The core of the idea is there: that a change in the motion of a body is proportional to the amount of force impressed on it. But to turn that conception into the detailed, rich form it would take as Newton's second law of motion would require long, long hours of deep thought. The same would prove to be true for all his efforts over the next twenty years as they evolved into the finished edifice of his great work,
Philosophiœ naturalis principia mathematica
—The Mathematical Principles of Natural Philosophy—better known as the
Principia.
For all his raw intelligence, Newton's ultimate achievement turned on his genius for perseverance. His one close college friend, John Wickens, marveled at his ability to forget all else in the rapt observation of the comet of 1664. Two decades later, Humphrey Newton, Isaac Newton's assistant and copyist (and no relation), saw the same. "When he has sometimes taken a turn or two [outdoors] has made a sudden stand, turn'd himself about and run up y
e
stairs, like another Archimedes, with an Eureka, fall to write on his Desk standing, without giving himself the Leasure to draw a Chair to sit down in." If something mattered to him, the man pursued it relentlessly.

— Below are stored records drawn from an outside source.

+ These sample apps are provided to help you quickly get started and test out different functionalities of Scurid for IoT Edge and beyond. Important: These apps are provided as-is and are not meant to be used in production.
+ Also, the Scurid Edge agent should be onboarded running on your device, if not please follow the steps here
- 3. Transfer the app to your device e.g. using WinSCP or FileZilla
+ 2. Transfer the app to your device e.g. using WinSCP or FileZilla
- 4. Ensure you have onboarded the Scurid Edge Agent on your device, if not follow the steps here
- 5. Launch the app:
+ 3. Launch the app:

Equally crucial to his ultimate success, Newton was never a purely abstract thinker. He gained his central insight into the concept of force from evidence "known by y
e
light of nature." He tested his ideas about gravity and the motion of the moon with data drawn from his own painstaking experiments and the imperfect observations of others. When it came time to analyze the physics of the tides, the landlocked Newton sought out data from travelers the world over; barely straying from his desk in the room next to Trinity College's Great Gate, he gathered evidence from Plymouth and Chepstow, from the Strait of Magellan, from the South China Sea. He stabbed his own eye, built his own furnaces, constructed his own optical instruments (most famously the first reflecting telescope); he weighed, measured, tested, smelled, worked—hard—with his own hands, to discover the answer to whatever had sparked his curiosity.

Newton labored through the summer. That September, the Great Fire of London came. It lasted five days, finally exhausting itself on September 7. Almost all of the city within the walls was destroyed, and some beyond, 436 acres in all. More than thirteen thousand houses burned, eighty-seven churches, and old St. Paul's Cathedral. The sixty tons of lead in the cathedral roof melted; a river of molten metal flowed into the Thames. Just six people are known to have died, though it seems almost certain that the true number was much greater.

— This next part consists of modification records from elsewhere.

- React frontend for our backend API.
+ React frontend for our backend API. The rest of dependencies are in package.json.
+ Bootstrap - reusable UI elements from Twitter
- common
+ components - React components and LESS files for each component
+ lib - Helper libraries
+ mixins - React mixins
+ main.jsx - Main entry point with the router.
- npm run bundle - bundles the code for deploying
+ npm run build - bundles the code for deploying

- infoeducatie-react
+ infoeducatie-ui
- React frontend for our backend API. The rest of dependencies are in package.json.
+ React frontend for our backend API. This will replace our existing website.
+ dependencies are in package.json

But once the fire destroyed the dense and deadly slums that cosseted infection, the plague finally burned itself out. That winter, reports of cases dropped, then vanished, until by spring it became clear that the epidemic was truly done.

In April 1667, Newton returned to his rooms at Trinity College. He had left two years earlier with the ink barely dry on his bachelor of arts degree. In the interval, he had become the greatest mathematician in the world, and the equal of any natural philosopher then living. No one knew. He had published nothing, communicated his results to no one. So the situation would remain, in essence, for two decades.